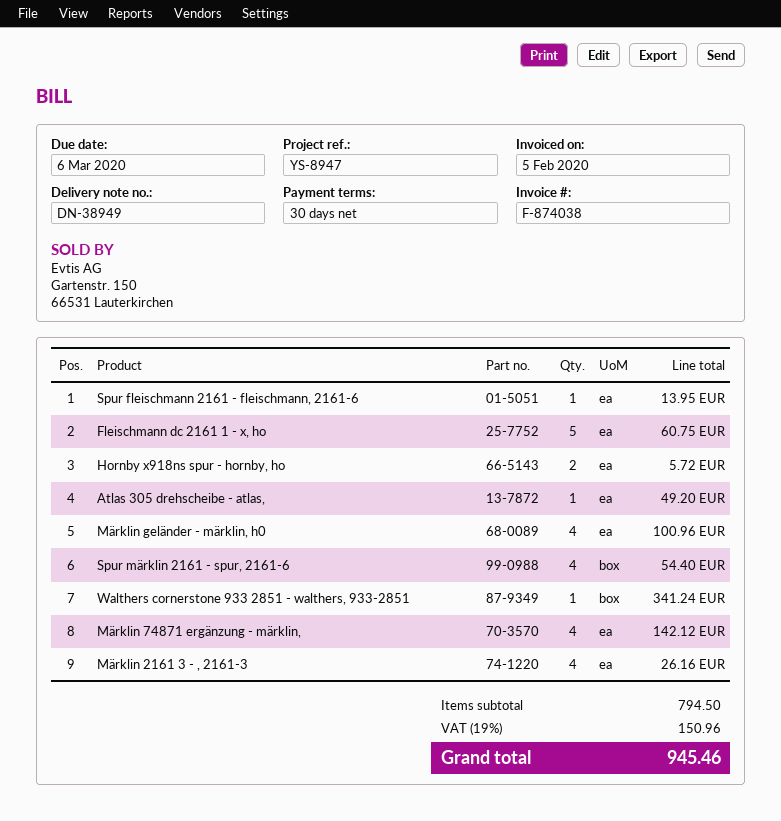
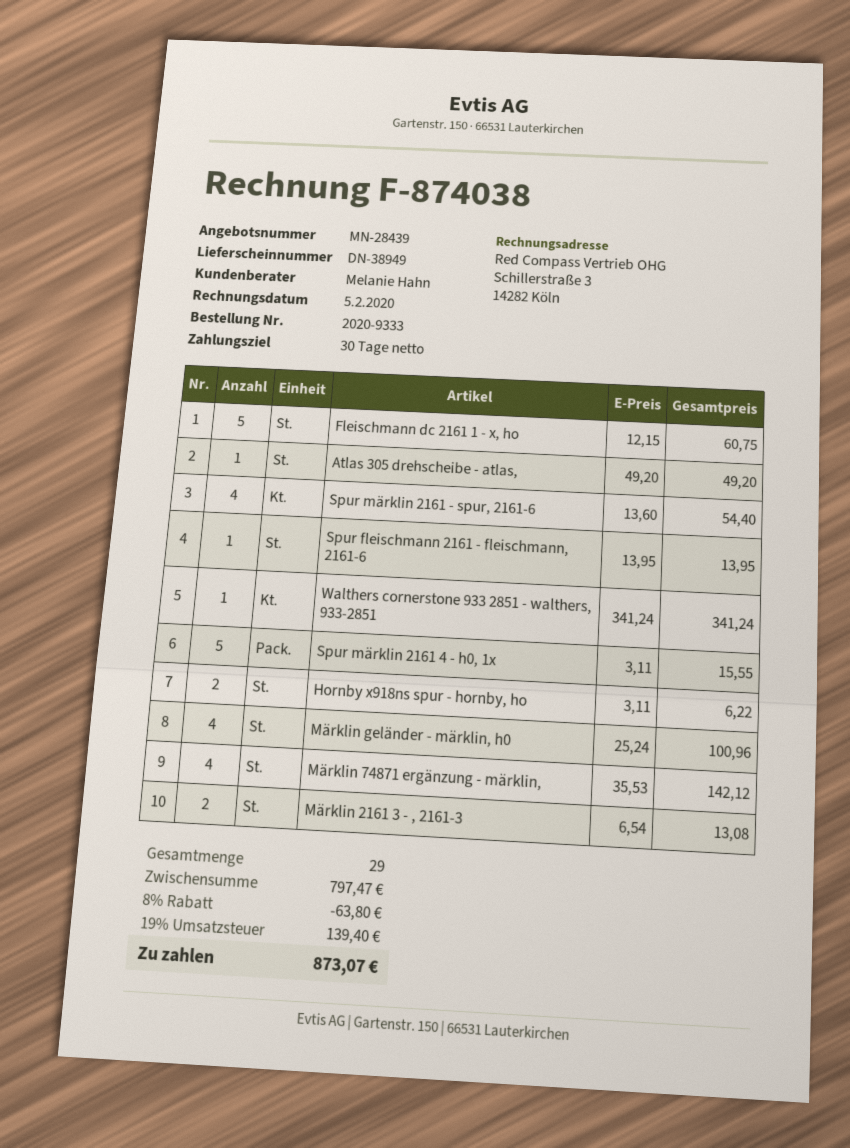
Hornby x918ns spur - hornby, ho: 2 for 5.72 -> 2 for 6.22
Märklin 2161 3 - , 2161-3: 4 for 26.16 -> 2 for 13.08
Spur märklin 2161 4 - h0, 1x: none -> 5 for 15.55
subtotal: 794.50 -> 797.47
discount: none -> 8% = 63.80
tax: 19% = 150.96 -> 19% = 139.40
total: 945.46 -> 873.07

##############################

Problem:
Everything in the records above is to be copied exactly, except the pictures.

Reply to the exercise:
Hornby x918ns spur - hornby, ho: 2 for 5.72 -> 2 for 6.22
Märklin 2161 3 - , 2161-3: 4 for 26.16 -> 2 for 13.08
Spur märklin 2161 4 - h0, 1x: none -> 5 for 15.55
subtotal: 794.50 -> 797.47
discount: none -> 8% = 63.80
tax: 19% = 150.96 -> 19% = 139.40
total: 945.46 -> 873.07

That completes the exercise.